Among the sub-near peer adversaries and missions that the U.S. military is ill suited to engage in a cost effectively are counter-insurgency missions where the insurgents have limited access to military grade weapons other than small arms, anti-piracy missions, interdiction and anti-smuggling missions, peace keeping, intercepting a handful of rogue aircraft (short of an invasion with large numbers of military aircraft) in U.S. airspace, and humanitarian relief missions following disasters. Yet, a significant share of the missions that the U.S. military has historically been called upon to perform fit in these categories.

Proposal

* The Army National Guard, Air Force National Guard, and Coast Guard should be recognized as a separate military service that is focused upon homeland defense and emergency response, and should be called up into active duty service abroad only when the capabilities developed for those roles are needed.

Thus, the Army National Guard should be weighted more heavily towards air defense and drone defense, should have specialized equipment tailored to emergency response in low to moderate threat environments, and should largely divest itself of tanks and artillery. The Air Force National Guard shouldn't have bomber aircraft that have no appropriate mission within the U.S., should have cost effective non-stealth, fast but sub-sonic, lightly armed fighters to intercept rogue aircraft, and should increase its investment in search and rescue and transport and fire fighting aircraft. The Coast Guard should have resources for defending the U.S. from a coastal invasion (including diesel-electric coastal submarines), and the Army and Air Force National Guards in border states should have resources calibrated to land invasions from Canada and Mexico.

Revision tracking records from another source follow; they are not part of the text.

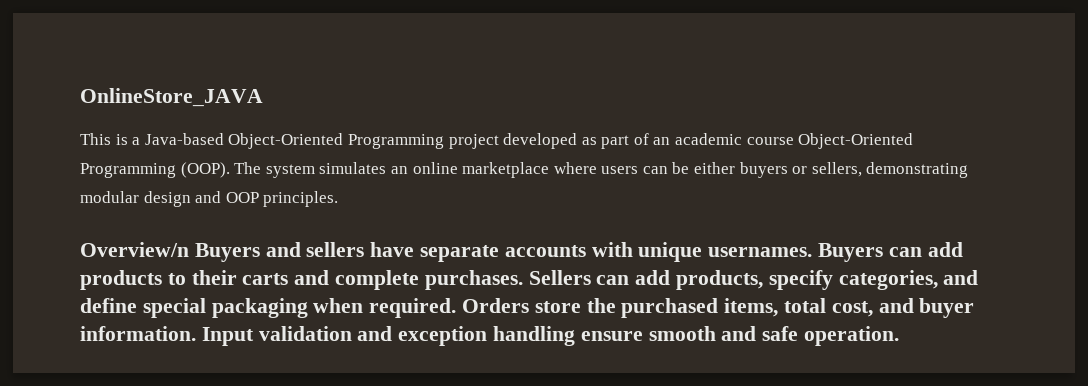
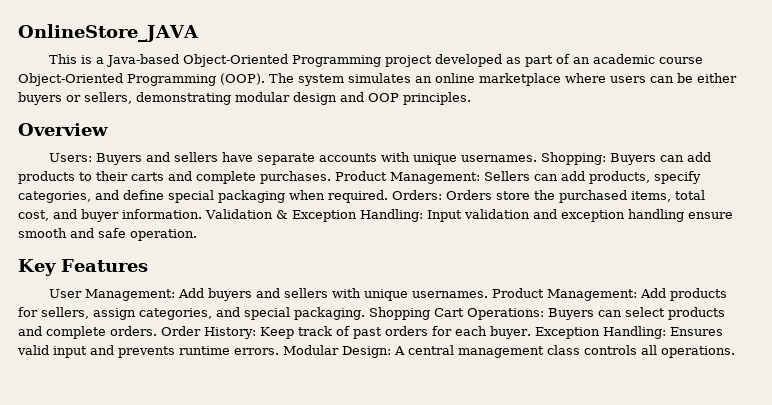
- Overview/n Buyers and sellers have separate accounts with unique usernames.
+ Overview
+ Users: Buyers and sellers have separate accounts with unique usernames.
- Buyers can add products to their carts and complete purchases.
+ Shopping: Buyers can add products to their carts and complete purchases.
- Sellers can add products, specify categories, and define special packaging when required.
+ Product Management: Sellers can add products, specify categories, and define special packaging when required.
- Orders store the purchased items, total cost, and buyer information.
+ Orders: Orders store the purchased items, total cost, and buyer information.
- Input validation and exception handling ensure smooth and safe operation.
+ Validation & Exception Handling: Input validation and exception handling ensure smooth and safe operation.
+ Key Features
+ User Management: Add buyers and sellers with unique usernames. Product Management: Add products for sellers, assign categories, and special packaging. Shopping Cart Operations: Buyers can select products and complete orders. Order History: Keep track of past orders for each buyer. Exception Handling: Ensures valid input and prevents runtime errors. Modular Design: A central management class controls all operations.

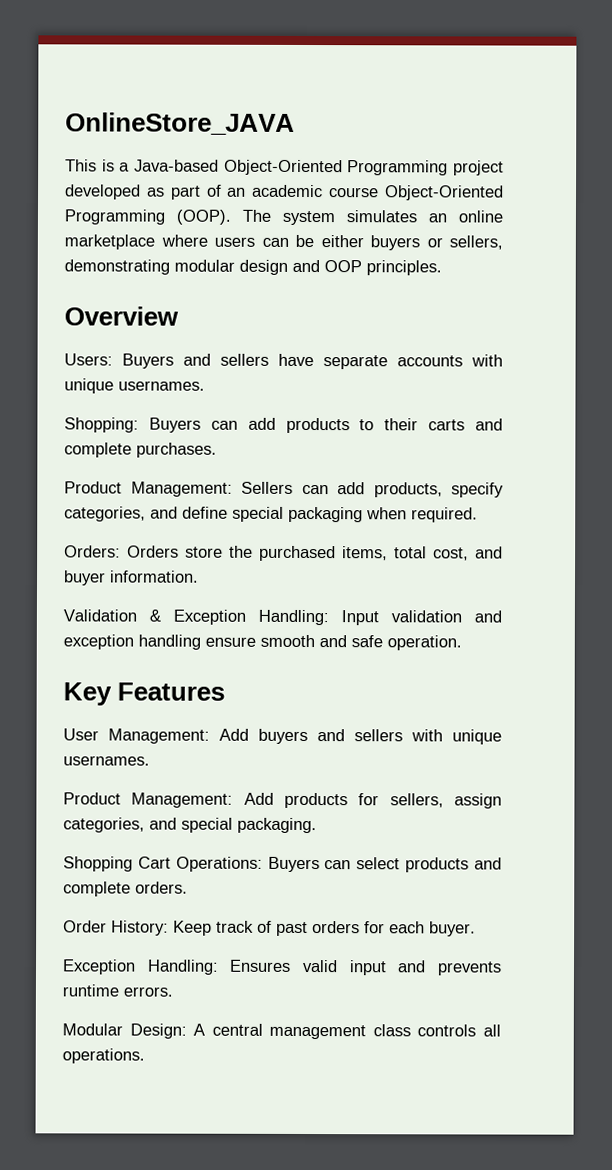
- Users: Buyers and sellers have separate accounts with unique usernames. Shopping: Buyers can add products to their carts and complete purchases. Product Management: Sellers can add products, specify categories, and define special packaging when required. Orders: Orders store the purchased items, total cost, and buyer information. Validation & Exception Handling: Input validation and exception handling ensure smooth and safe operation.
+ Users: Buyers and sellers have separate accounts with unique usernames.
+ Shopping: Buyers can add products to their carts and complete purchases.
+ Product Management: Sellers can add products, specify categories, and define special packaging when required.
+ Orders: Orders store the purchased items, total cost, and buyer information.
+ Validation & Exception Handling: Input validation and exception handling ensure smooth and safe operation.
- User Management: Add buyers and sellers with unique usernames. Product Management: Add products for sellers, assign categories, and special packaging. Shopping Cart Operations: Buyers can select products and complete orders. Order History: Keep track of past orders for each buyer. Exception Handling: Ensures valid input and prevents runtime errors. Modular Design: A central management class controls all operations.
+ User Management: Add buyers and sellers with unique usernames.
+ Product Management: Add products for sellers, assign categories, and special packaging.
+ Shopping Cart Operations: Buyers can select products and complete orders.
+ Order History: Keep track of past orders for each buyer.
+ Exception Handling: Ensures valid input and prevents runtime errors.
+ Modular Design: A central management class controls all operations.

The final tier of the missile defense "golden dome" system that has been proposed designed to intercept income missiles and drones once they have gotten close to U.S. territory should also be a national guard function.

The Army Corps of Engineers might also be fruitfully relocated to this service.

* The U.S. nuclear weapons force intended as a deterrent force, made up of U.S. ballistic missile submarines, U.S. nuclear weapon carrying aircraft, and ground based nuclear weapons, should be part of a separate "strategic defense service", which is also responsible for intercepting incoming long range missile attacks near the point of launch and in mid-flight.

The remainder of the U.S. military should be divided into two services. 

* One military service would be devoted to addressing military confrontations with "peer" and "near peer" countries like China and Russia and Iran and North Korea with advanced, expensive, military grade weapons, including surface combatant ships, attack submarines, advanced fighter and bomber aircraft, and heavy army weapons. 

This would allow better coordination of resources that is discouraged by inter-service rivalries and lack of communication, such as balancing anti-ship and anti-submarine warfare missions between fixed wing aircraft historically in the Air Force (which are currently under utilized for that mission), surface combatants, submarines, and intermediate and long range missiles deployed by ground forces in the Army and Marines. It would also elevate the importance of missions to transport troops and their supplies. 

* The other military service would be devoted to proportionately and efficiently addressing sub-near peer military conflicts like counterinsurgency missions, peace keeping, anti-piracy missions, anti-smuggling operations abroad interdicting merchant grade ships trying to bust embargoes and international sanctions, embassy defense, evacuations of U.S. nationals and allies from areas were warfare has broken out in which the U.S. is not a party, and wars with countries that lack advanced military capabilities (like many countries in Latin America and Africa). This force would have a very different set of aircraft, ships, military ground vehicles, force design, and training.

* There would also be a paramilitary service, perhaps officially housed in the Department of State rather than the Department of Defense, that would be in charge of international relief missions that might have units specialized in disaster response, search and rescue, oil spill response, providing relief aid, setting up emergency shelters, deploying mobile field hospitals, and so on.